- What to work on -
Each record that follows is to be duplicated exactly, though its pictures are not.
━━━━━━━━━━━━━━━━━━━━
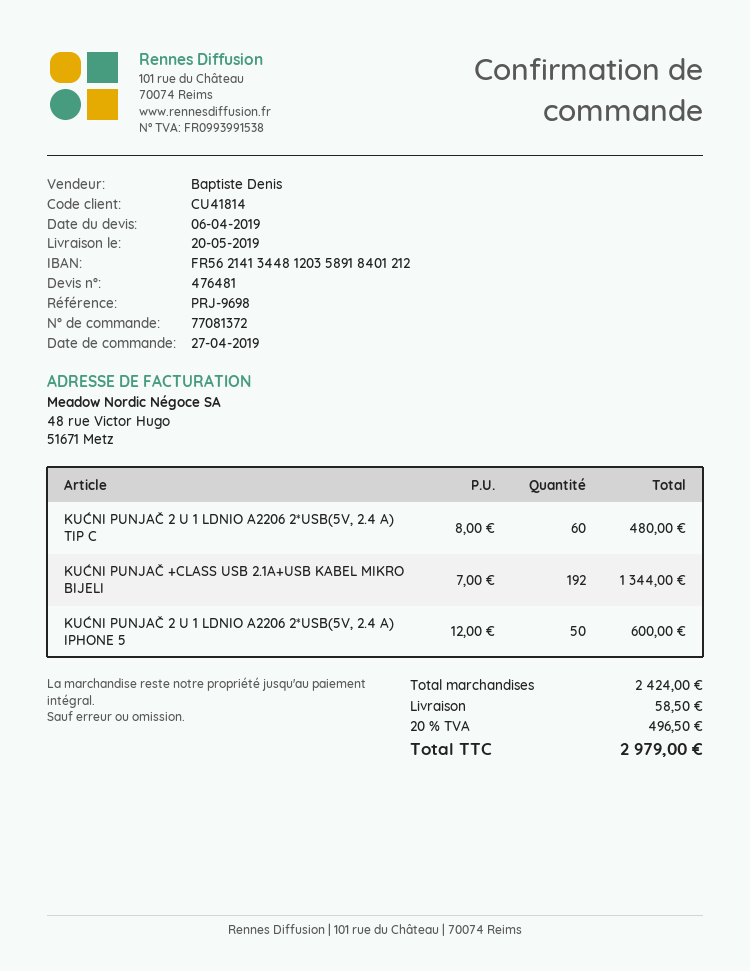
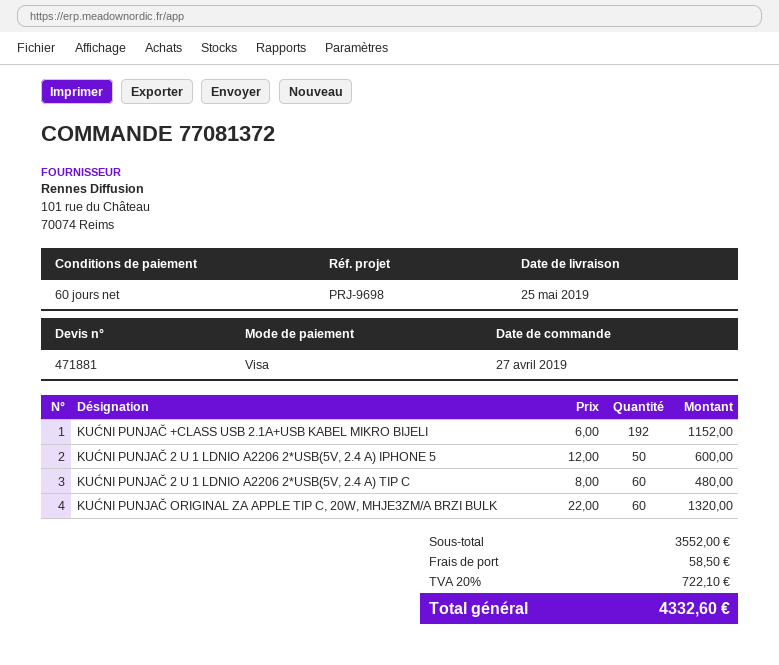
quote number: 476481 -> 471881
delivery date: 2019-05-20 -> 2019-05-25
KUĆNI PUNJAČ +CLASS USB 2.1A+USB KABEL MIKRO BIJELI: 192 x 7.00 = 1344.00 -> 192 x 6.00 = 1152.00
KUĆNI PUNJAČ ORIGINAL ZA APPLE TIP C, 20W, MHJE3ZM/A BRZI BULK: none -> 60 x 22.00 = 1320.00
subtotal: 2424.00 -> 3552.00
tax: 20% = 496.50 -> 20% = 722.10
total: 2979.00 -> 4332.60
━━━━━━━━━━━━━━━━━━━━
- Final answer -
quote number: 476481 -> 471881
delivery date: 2019-05-20 -> 2019-05-25
KUĆNI PUNJAČ +CLASS USB 2.1A+USB KABEL MIKRO BIJELI: 192 x 7.00 = 1344.00 -> 192 x 6.00 = 1152.00
KUĆNI PUNJAČ ORIGINAL ZA APPLE TIP C, 20W, MHJE3ZM/A BRZI BULK: none -> 60 x 22.00 = 1320.00
subtotal: 2424.00 -> 3552.00
tax: 20% = 496.50 -> 20% = 722.10
total: 2979.00 -> 4332.60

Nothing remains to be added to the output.